When Congress passed the federal No Child Left Behind law in 2001, requiring states to develop higher standards for math and reading instruction and to administer tests measuring the results, the goal was to make schools more accountable for student achievement. Since the law went into effect, there have been gains: A recent report by the Trends in International Mathematics and Science Study, for example, found that American students in grades 4 and 8 had made steady improvement in math over the last decade.
But the law also has been criticized for giving the federal government too much authority over what is taught while not providing enough support to local school districts to fix the problems of troubled schools.
During the campaign, President-elect Barack Obama said he would like to see the law made more effective. But his comments were couched in generalities, and he hasn't yet named his choice for secretary of education. If an Obama administration intends to make NCLB practical and meaningful for states like Maryland, it will have to build consensus on what needs to change in order to address the challenges of the future.
A growing number of educators believe that a major flaw in NCLB is its punitive focus. Schools whose students fail to show sufficient improvement on standardized achievement tests are judged to be failing despite the progress those students have made from year to year. That's been counterproductive. Second, the law established a mandate for teacher certification and qualification without really examining what makes an effective teacher or how to bring talented people into the profession and retain them. Nor does it take account of the costs of investing in a highly effective, qualified work force, particularly in urban areas and in fields such as special education, math and science. These are severe barriers to recruiting good teachers to the classroom.
Still another problem is the lack of a consistent national standard on what students should know. Each state is free to establish its own achievement goals and testing regimes; the result is a hodgepodge that may or may not reflect real improvement in student achievement. A national standard that encouraged a broad approach to learning would be an improvement over the present impetus to teach to the test.

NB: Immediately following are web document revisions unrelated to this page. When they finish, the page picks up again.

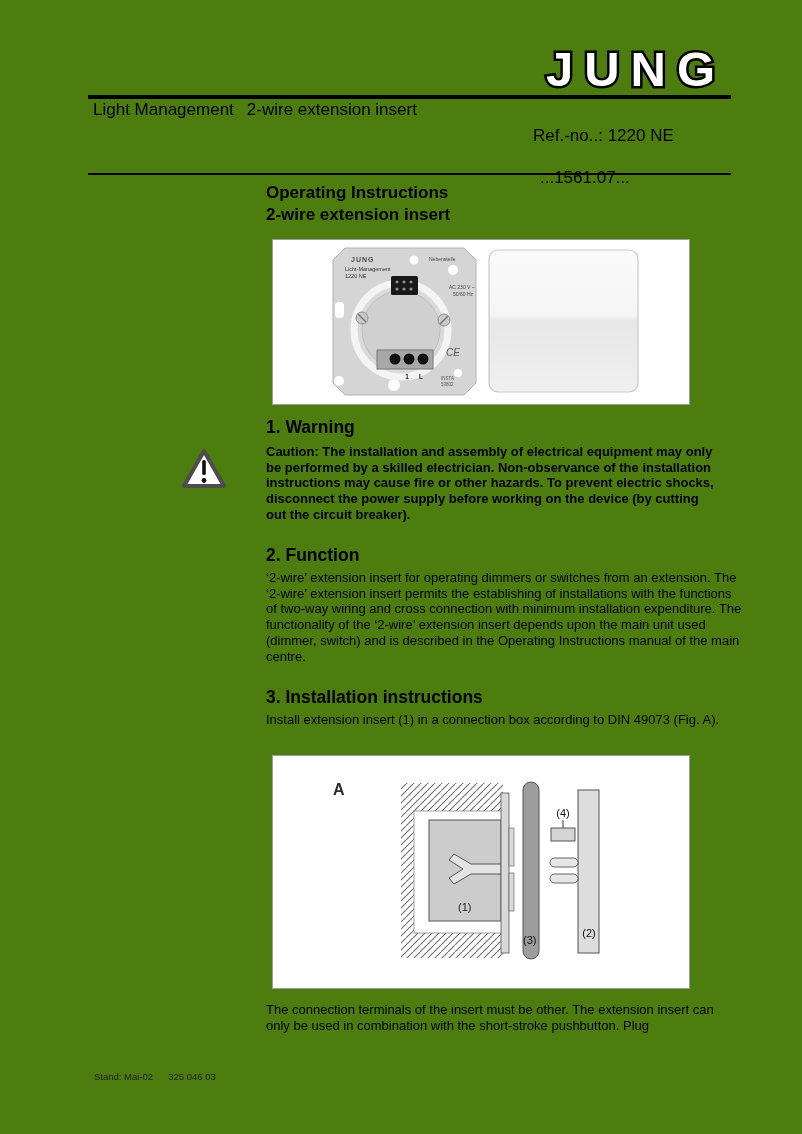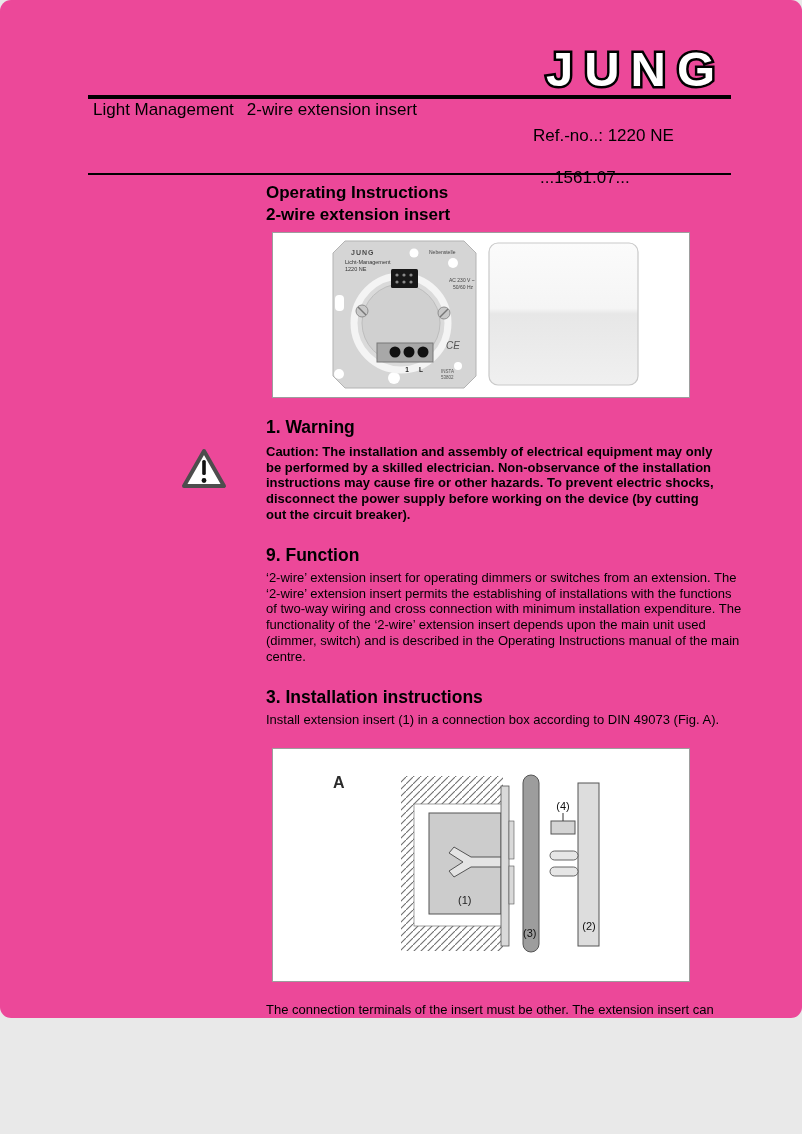--- a/index.html
+++ b/index.html
@@ -1,32 +1,31 @@
 <!DOCTYPE html>
 <html><head>
 <meta charset="utf-8">
 <style>
   html,body{margin:0;padding:0;background:#e9e9e9;}
   .page{
-    position:relative;width:802px;height:1018px;background:#ec4899;
+    position:relative;width:802px;height:1134px;background:#4d7c0f;
     font-family:"Liberation Sans",sans-serif;color:#000;overflow:hidden;
     margin:0 auto;
-    border-radius:11px;
   }
   .abs{position:absolute;}
   .rule{background:#000;}
   .hdr-line{left:93px;top:100px;font-size:17px;white-space:nowrap;text-align:right;}
   .hdr-line .gap{display:inline-block;width:13px;}
   .ref1{left:533px;top:126px;font-size:17px;}
   .ref2{left:540px;top:152px;font-size:17px;margin-top:16px;}
   .doc-title{left:266px;top:182px;font-size:17px;font-weight:bold;line-height:22px;}
   .h2{font-size:17.5px;font-weight:bold;white-space:nowrap;}
   .body-text{font-size:13px;line-height:15.7px;}
   .bold{font-weight:bold;}
-  .img-frame{border:1px solid #9d9d9d;background:#fff;box-sizing:border-box;}
+  .img-frame{border:1px solid #9d9d9d;background:#fff;box-sizing:border-box;margin-top:7px;}
   .footer{left:94px;top:1071px;font-size:9.5px;color:#222;}
   .footer .code{margin-left:15px;}
   svg{display:block;}
 </style>
 </head>
 <body>
 
 <div class="page">
 
   <div class="abs" style="left:540px;top:41px;">
@@ -110,21 +109,21 @@
   <div class="abs h2" style="left:266px;top:417px;">1. Warning</div>
   <div class="abs" style="left:181px;top:447px;">
     <svg width="46" height="44" viewBox="0 0 46 44">
       <path d="M23 4 L43 39 L3 39 Z" fill="#ffffff" stroke="#4d4d4d" stroke-width="4" stroke-linejoin="round"></path>
       <rect x="21.2" y="13" width="3.6" height="15" rx="1.6" fill="#111"></rect>
       <circle cx="23" cy="33.5" r="2.4" fill="#111"></circle>
     </svg>
   </div>
   <div class="abs body-text bold" style="left:266px;top:444px;width:455px;">Caution: The installation and assembly of electrical equipment may only be performed by a skilled electrician. Non-observance of the installation instructions may cause fire or other hazards. To prevent electric shocks, disconnect the power supply before working on the device (by cutting out the circuit breaker).</div>
 
-  <div class="abs h2" style="left:266px;top:545px;">9. Function</div>
+  <div class="abs h2" style="left:266px;top:545px;">2. Function</div>
   <div class="abs body-text" style="left:266px;top:570px;width:478px;">‘2-wire’ extension insert for operating dimmers or switches from an extension. The ‘2-wire’ extension insert permits the establishing of installations with the functions of two-way wiring and cross connection with minimum installation expenditure. The functionality of the ‘2-wire’ extension insert depends upon the main unit used (dimmer, switch) and is described in the Operating Instructions manual of the main centre.</div>
 
   <div class="abs h2" style="left:266px;top:687px;">3. Installation instructions</div>
   <div class="abs body-text" style="left:266px;top:712px;width:478px;">Install extension insert (1) in a connection box according to DIN 49073 (Fig. A).</div>
 
   <div class="abs img-frame" style="left:272px;top:748px;width:418px;height:234px;">
     <svg width="416" height="232" viewBox="0 0 416 232">
       <defs>
         <pattern id="hatch" patternUnits="userSpaceOnUse" width="7" height="7">
           <line x1="0" y1="7" x2="7" y2="0" stroke="#6e6e6e" stroke-width="1.1"></line>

None of this is to suggest that NCLB doesn't contain important elements that should remain, particularly its emphasis on schools' responsibility to reach every child. But the law is a blunt instrument when its impact is reduced to testing. Policymakers need to have a better grasp on what kids should be learning, what schools need to really improve and how to measure both in a way that's fair to kids, teachers and their schools. Until those questions are answered, NCLB risks creating an elaborate framework of accountability without substance.